Oxygen Key To 'Cut And Paste' Of Genes

Sensitive enzyme has been found to play a key role in how genes create the many different proteins that make up our bodies. The finding shows that the enzyme, termed Jmjd6, directly intervenes in the process in which the DNA of our genes is ‘cut and pasted’ into instructions for the creation of specific proteins.
The discovery, reported in this week’s Science by a team led by scientists from Oxford University and Ludwig-Maximilians-University, Munich, opens up a new area of molecular research into conditions such as heart disease and cancer.

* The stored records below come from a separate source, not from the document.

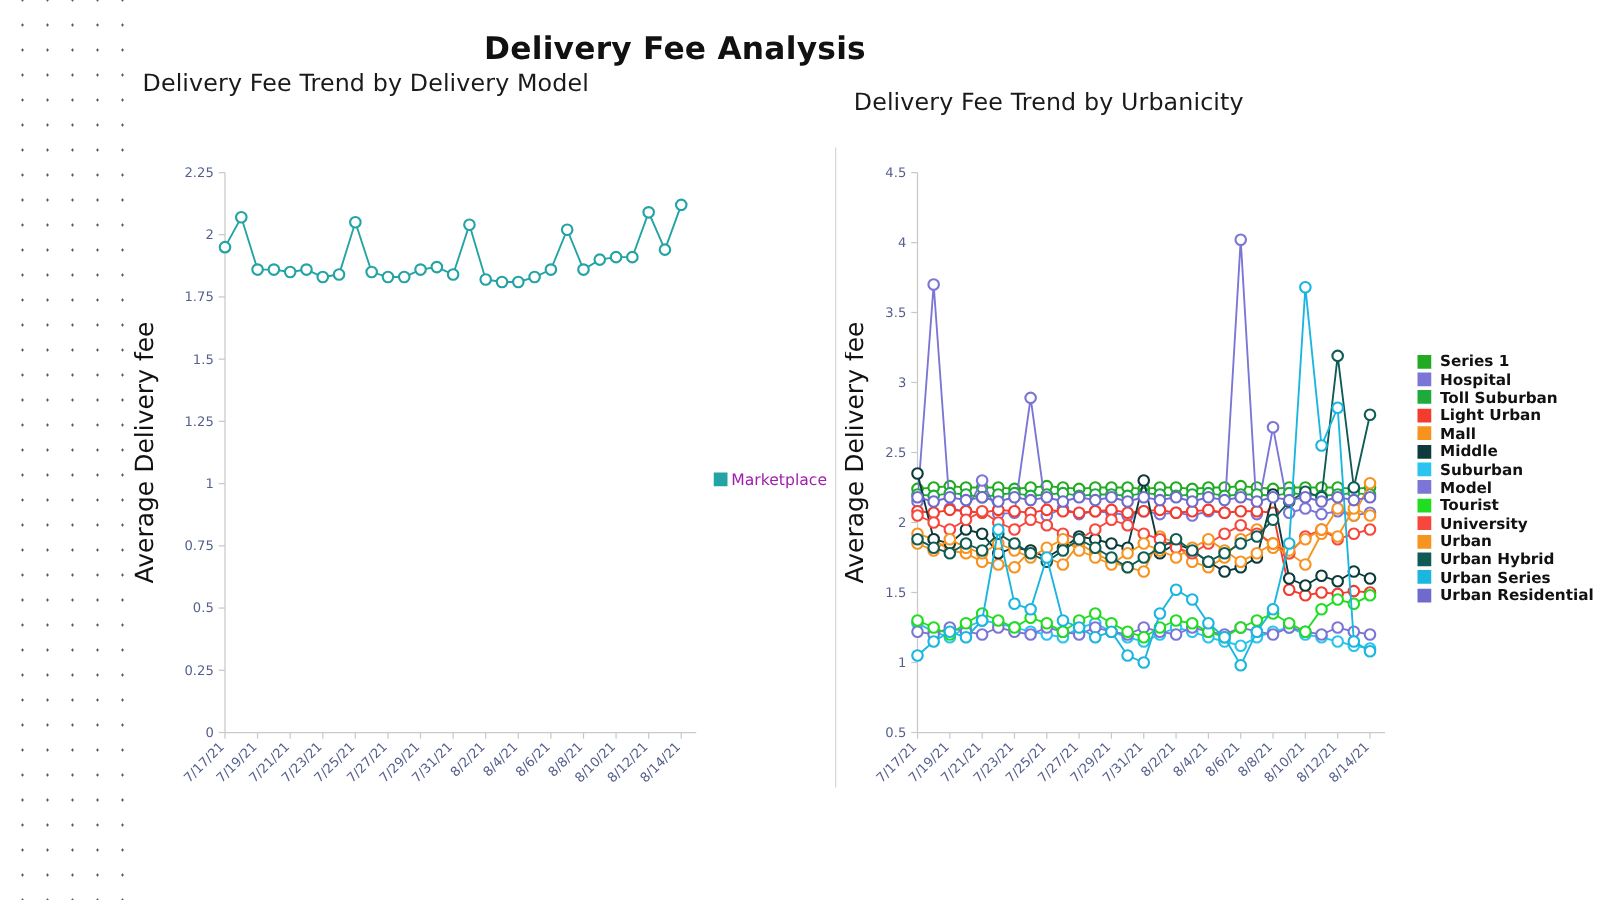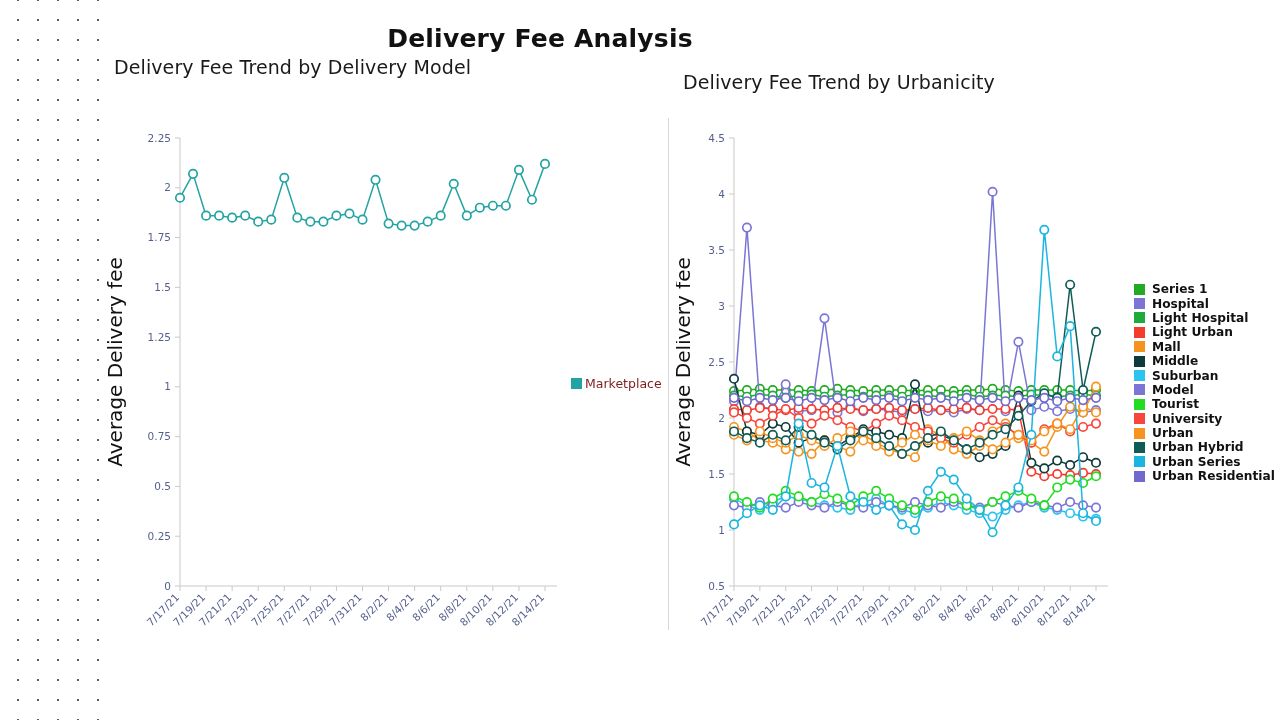--- a/index.html
+++ b/index.html
@@ -669,7 +669,7 @@
     </div>
     <div class="legend-row">
       <span class="sw" style="background: rgb(31, 170, 60);"></span>
-      <span class="lb">Light Hospital</span>
+      <span class="lb">Toll Suburban</span>
     </div>
     <div class="legend-row">
       <span class="sw" style="background: rgb(243, 59, 46);"></span>

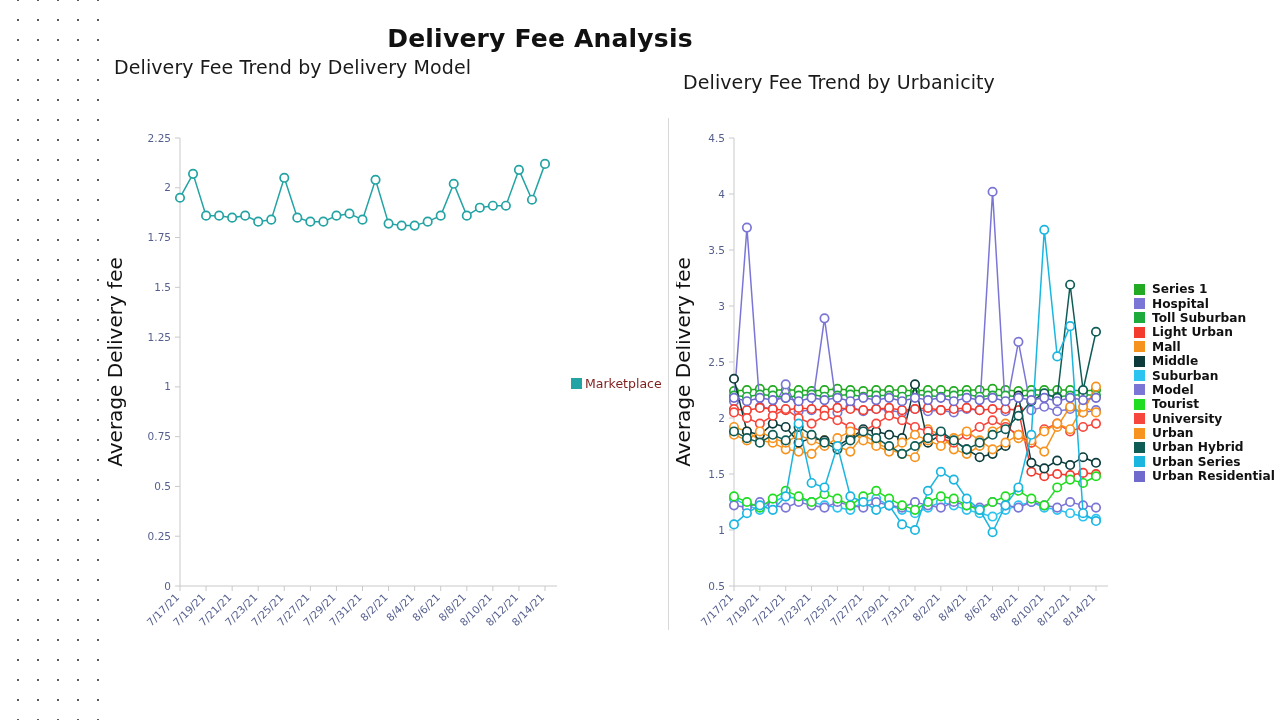--- a/index.html
+++ b/index.html
@@ -40,7 +40,7 @@
     position:absolute;left:571px;top:376px;display:flex;align-items:center;gap:3px;
   }
   #left-legend .sw{width:11px;height:11px;display:block;}
-  #left-legend .lb{font-size:12.5px;color:#7f1d1d;font-family:"DejaVu Sans",sans-serif;}
+  #left-legend .lb{font-size:12.5px;color:#a21caf;font-family:"DejaVu Sans",sans-serif;}
   #right-legend{
     position:absolute;left:1134px;top:282px;display:flex;flex-direction:column;
     gap:0px;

‘Previous work from Oxford has shown that some of these enzymes, called oxygenases, affect which genes are expressed in response to low levels of oxygen. What we have now found is that they also regulate the specific form this expression takes – to give the different proteins that make up everything from heart cells to tumours,’ said Professor Chris Schofield of Oxford University’s Department of Chemistry, one of the authors of the paper. Genes, stored in the form of DNA, are converted into proteins by a ‘middleman molecule’ called Messenger Ribonucleic Acid – or ‘mRNA’.
Individual genes can often give rise to many different proteins because of a process known as mRNA splicing which enables the cutting and pasting of the mRNA that is produced from DNA. The proteins that the new oxygenase, termed Jmjd6, acts on are involved in regulating the 'cutting and pasting' process.